Under the rules of the new contest, scientific teams from around the world will compete to make laboratory mice live longer. De Grey has named it the Methuselah Mouse contest after the biblical character who lived for 969 years.

Earlier this year research published by Professor Andrzej Bartke of Southern Illinois school of medicine described how he had kept a mouse alive for almost five years — the equivalent of a human living for about 200 years.

Bartke altered a gene controlling the animal’s response to growth hormone, which meant it had reduced levels of insulin and glucose in its blood. The change apparently protected its DNA from age-related decay.

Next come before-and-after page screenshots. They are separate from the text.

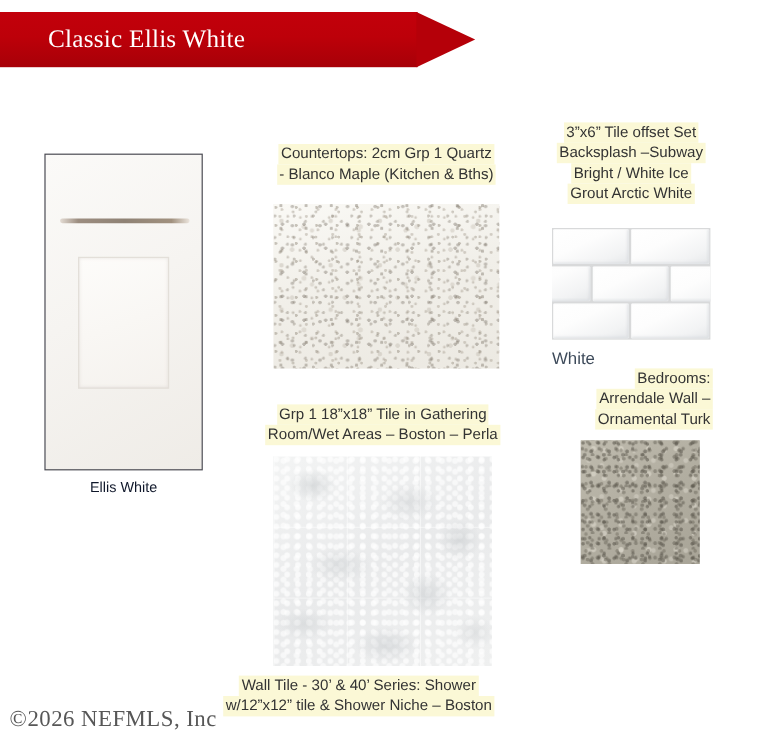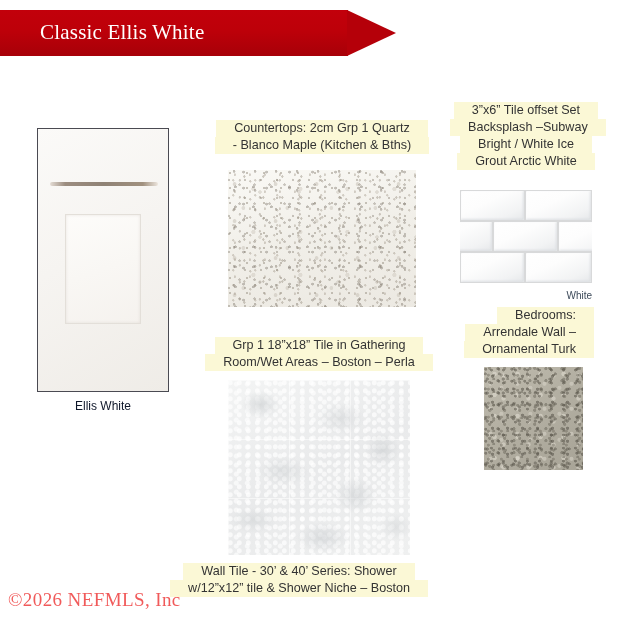--- a/index.html
+++ b/index.html
@@ -63,7 +63,7 @@
   .hl-label .ln {
     display: inline-block;
     background: #fbf8d6;
-    padding: 0 18px;
+    padding: 0 2px;
     white-space: nowrap;
   }
 

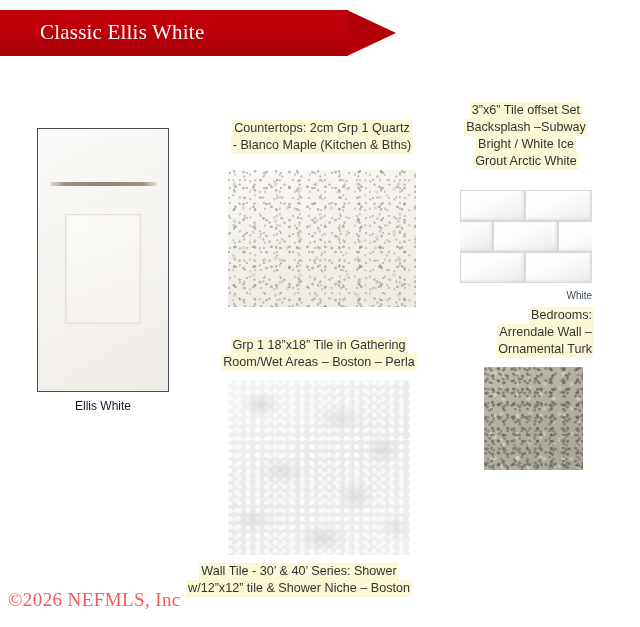--- a/index.html
+++ b/index.html
@@ -166,8 +166,8 @@
     left: 460px;
     top: 290px;
     width: 132px;
-    text-align: right;
-    font-size: 10px;
+    text-align: left;
+    font-size: 14px;
     color: #3d4a5a;
   }
 

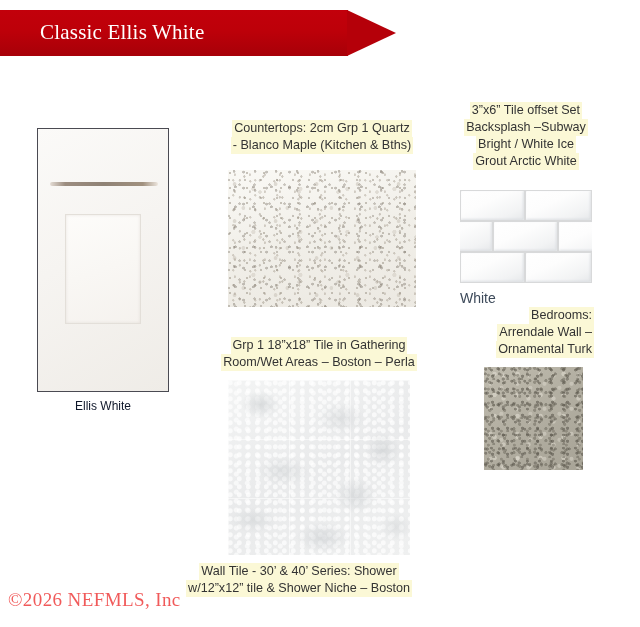--- a/index.html
+++ b/index.html
@@ -241,7 +241,7 @@
     top: 589px;
     font-size: 19px;
     letter-spacing: 0.4px;
-    color: #ef4444;
+    color: #404040;
     font-family: "Liberation Serif", serif;
     white-space: nowrap;
     opacity: 0.88;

Cash prizes in the form of research funding will be awarded periodically to successful contestants. Researchers will have to keep their mice alive for only five years at first, but the eventual aim is to increase that to nine years or more — equivalent to a human living for nearly 400 years.

David Gobel, the businessman working with de Grey on the contest, said they had already secured backing worth tens of thousands of pounds and were attracting keen interest from pharmaceutical companies and other big corporate backers.

“Some of the world’s best researchers into ageing have signed up because they believe this is now scientifically possible,” he said.

Among those who have expressed a strong interest in the competition is Tom Kirkwood, professor of medicine at Newcastle University, where he heads one of Britain’s leading research groups into ageing. He believes it is a consequence of accumulated damage sustained by cells and that longevity is linked to a person’s ability to repair such damage.

In his 2001 Reith lectures he said humanity was “on the threshold of deep discoveries” about its ageing. “Everything we have learned about the science of ageing suggests there is no fountain of youth, but equally there is no limit. We can keep pushing back the boundaries of good-quality life,” he said.

Other research expected to emerge at the Cambridge conference suggests he is right.

Dr Ruth Itzhaki of Manchester University’s molecular neurobiology laboratory will describe new work that links Alzheimer’s disease with a virus — raising the possibility of a vaccine to protect against the dementia that afflicts a fifth of ageing adults.

Professor Roger Nitsch of Zurich University’s psychiatric research centre will talk about successful human trials in which people who had already got Alzheimer’s were given immunisations that sharply slowed its advance.

Other research will describe new drugs that can reverse the way bones “decalcify” and so lose their strength and shape in older people. Such drugs could put an end to hip fractures, which indirectly kill thousands of elderly people each year.

However, such successes also bring new challenges — especially over how the world will meet the needs of a population that is growing much older and larger.

Francis Fernandes, head of research at actuaries Lane Clark & Peacock, said that with a quarter of 60-year-olds expected to survive to their nineties, pensions were becoming ever-more costly. He warned that eventually society would have to impose limits. “Society might dictate that life has to finish at a certain age regardless of health — or that fertility must be strictly regulated,” he said.